PROBLEM
All lines from the one containing "BALSTON THOMAS: 5 for 119.05 -> none" to the end of the entries below should be output exactly as they appear. No other lines should be output.
[[ ENTRIES SHOWN, beginning ]]
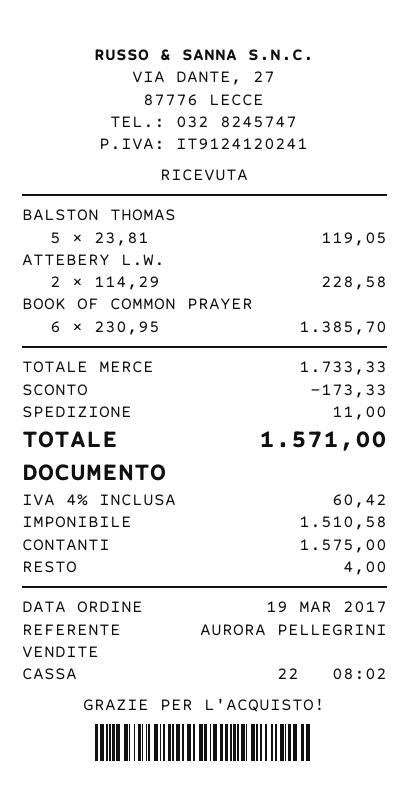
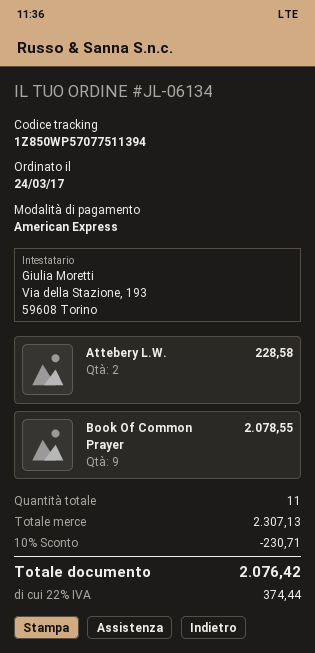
order date: 2017-03-19 -> 2017-03-24
payment method: cash -> American Express
BALSTON THOMAS: 5 for 119.05 -> none
BOOK OF COMMON PRAYER: 6 for 1385.70 -> 9 for 2078.55
subtotal: 1733.33 -> 2307.13
discount: 173.33 -> 230.71
shipping: 11.00 -> none
tax: 4% = 60.42 -> 22% = 374.44
total: 1571.00 -> 2076.42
[[ ENTRIES SHOWN, end ]]
SOLUTION TO THE EXERCISE
BALSTON THOMAS: 5 for 119.05 -> none
BOOK OF COMMON PRAYER: 6 for 1385.70 -> 9 for 2078.55
subtotal: 1733.33 -> 2307.13
discount: 173.33 -> 230.71
shipping: 11.00 -> none
tax: 4% = 60.42 -> 22% = 374.44
total: 1571.00 -> 2076.42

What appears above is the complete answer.